[[ Data, beginning ]]

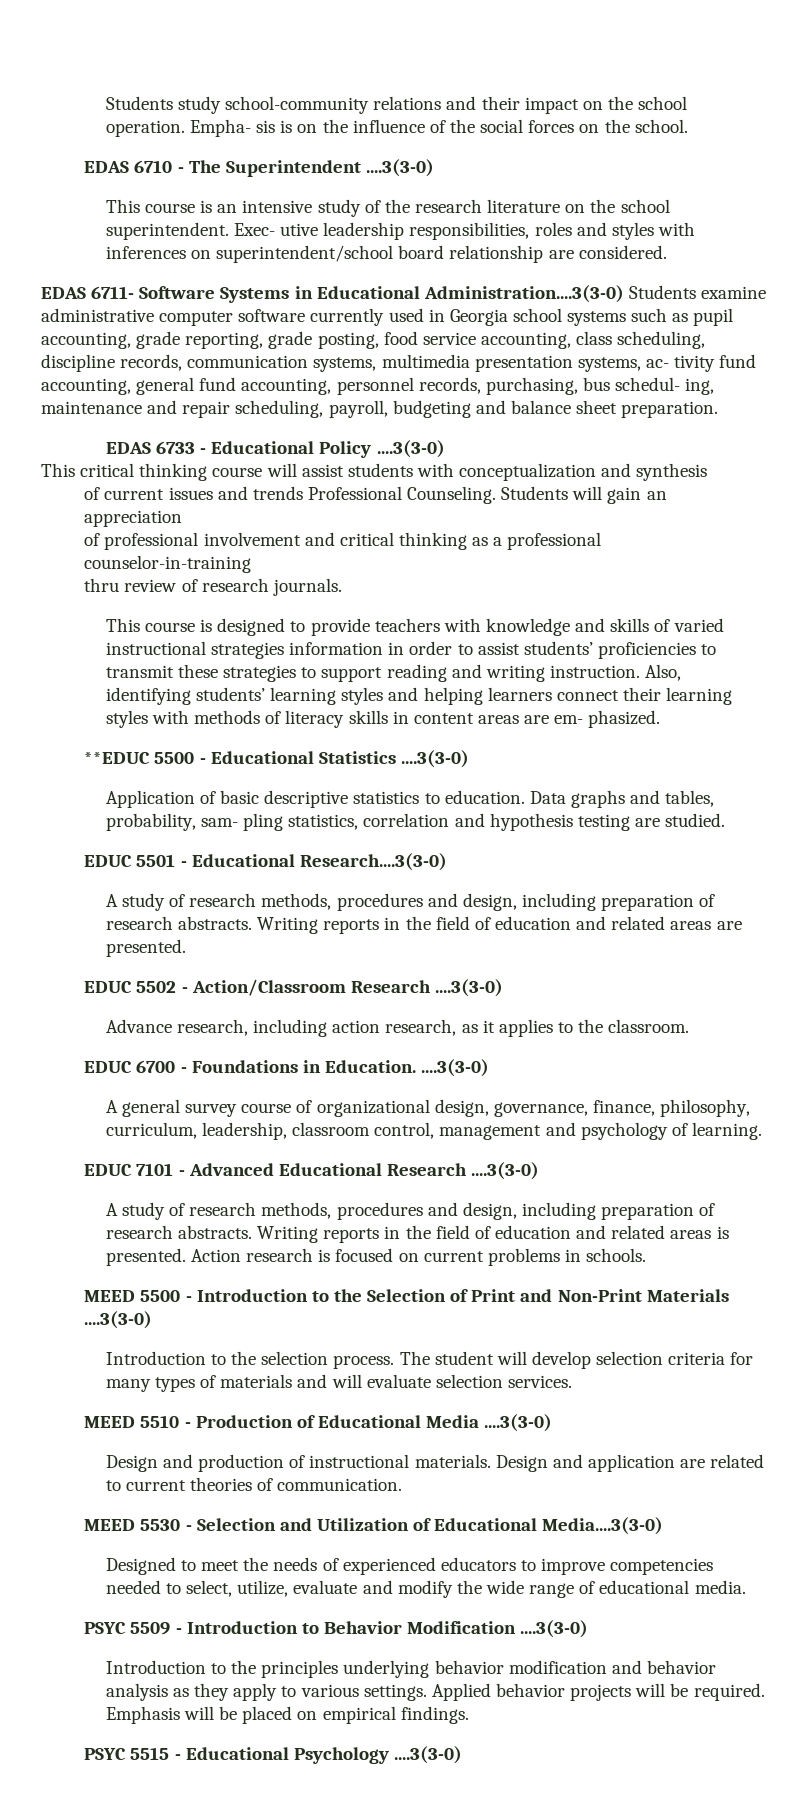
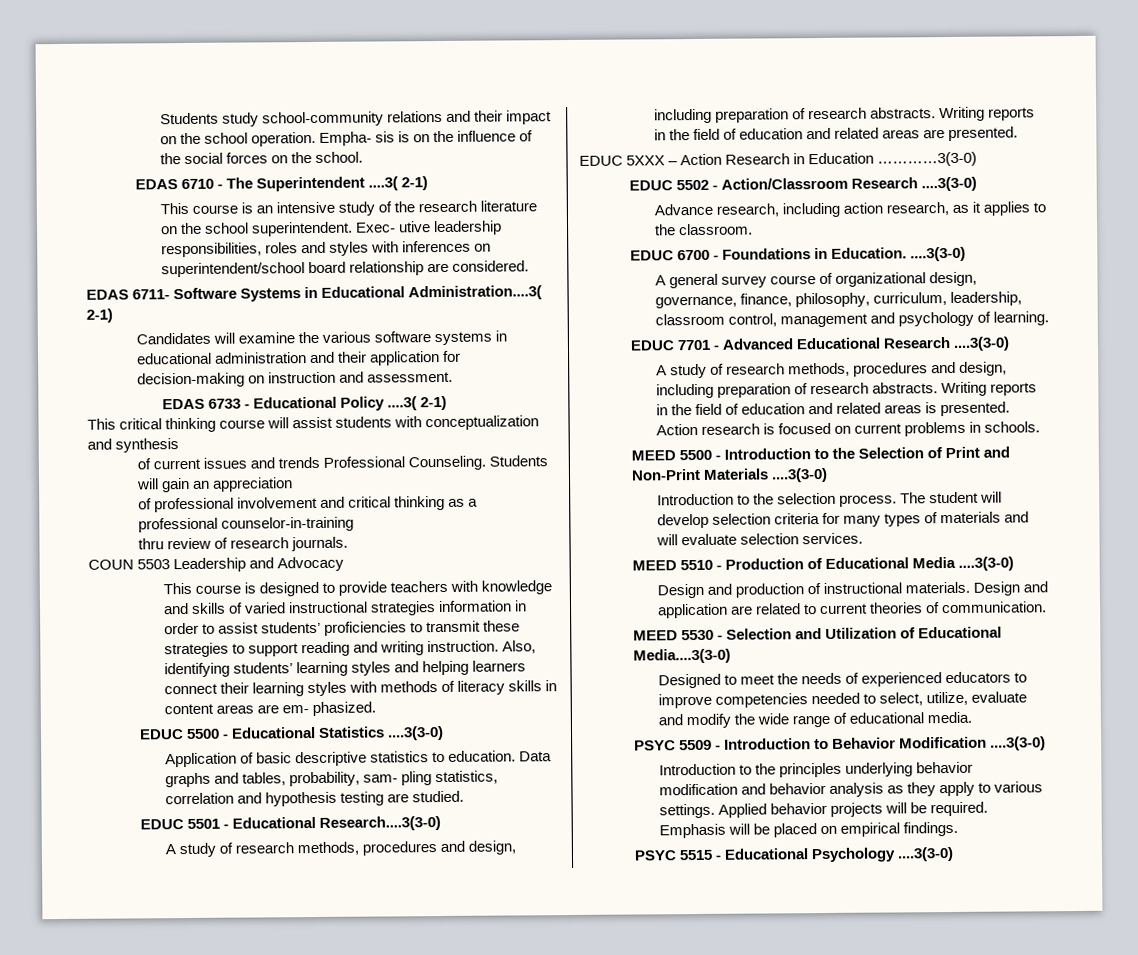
- EDAS 6710 - The Superintendent ....3(3-0)
+ EDAS 6710 - The Superintendent ....3( 2-1)
- EDAS 6711- Software Systems in Educational Administration....3(3-0) Students examine administrative computer software currently used in Georgia school systems such as pupil accounting, grade reporting, grade posting, food service accounting, class scheduling, discipline records, communication systems, multimedia presentation systems, ac- tivity fund accounting, general fund accounting, personnel records, purchasing, bus schedul- ing, maintenance and repair scheduling, payroll, budgeting and balance sheet preparation.
+ EDAS 6711- Software Systems in Educational Administration....3( 2-1)
+ Candidates will examine the various software systems in educational administration and their application for decision-making on instruction and assessment.
- EDAS 6733 - Educational Policy ....3(3-0)
+ EDAS 6733 - Educational Policy ....3( 2-1)
+ COUN 5503 Leadership and Advocacy
- **EDUC 5500 - Educational Statistics ....3(3-0)
+ EDUC 5500 - Educational Statistics ....3(3-0)
+ EDUC 5XXX – Action Research in Education …………3(3-0)
- EDUC 7101 - Advanced Educational Research ....3(3-0)
+ EDUC 7701 - Advanced Educational Research ....3(3-0)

[[ Data, end ]]

[Exercise directions] Quote the records above exactly, from the first line through the line containing "- EDAS 6733 - Educational Policy ....3(3-0)", and leave out the pictures.

[Output for this exercise]
- EDAS 6710 - The Superintendent ....3(3-0)
+ EDAS 6710 - The Superintendent ....3( 2-1)
- EDAS 6711- Software Systems in Educational Administration....3(3-0) Students examine administrative computer software currently used in Georgia school systems such as pupil accounting, grade reporting, grade posting, food service accounting, class scheduling, discipline records, communication systems, multimedia presentation systems, ac- tivity fund accounting, general fund accounting, personnel records, purchasing, bus schedul- ing, maintenance and repair scheduling, payroll, budgeting and balance sheet preparation.
+ EDAS 6711- Software Systems in Educational Administration....3( 2-1)
+ Candidates will examine the various software systems in educational administration and their application for decision-making on instruction and assessment.
- EDAS 6733 - Educational Policy ....3(3-0)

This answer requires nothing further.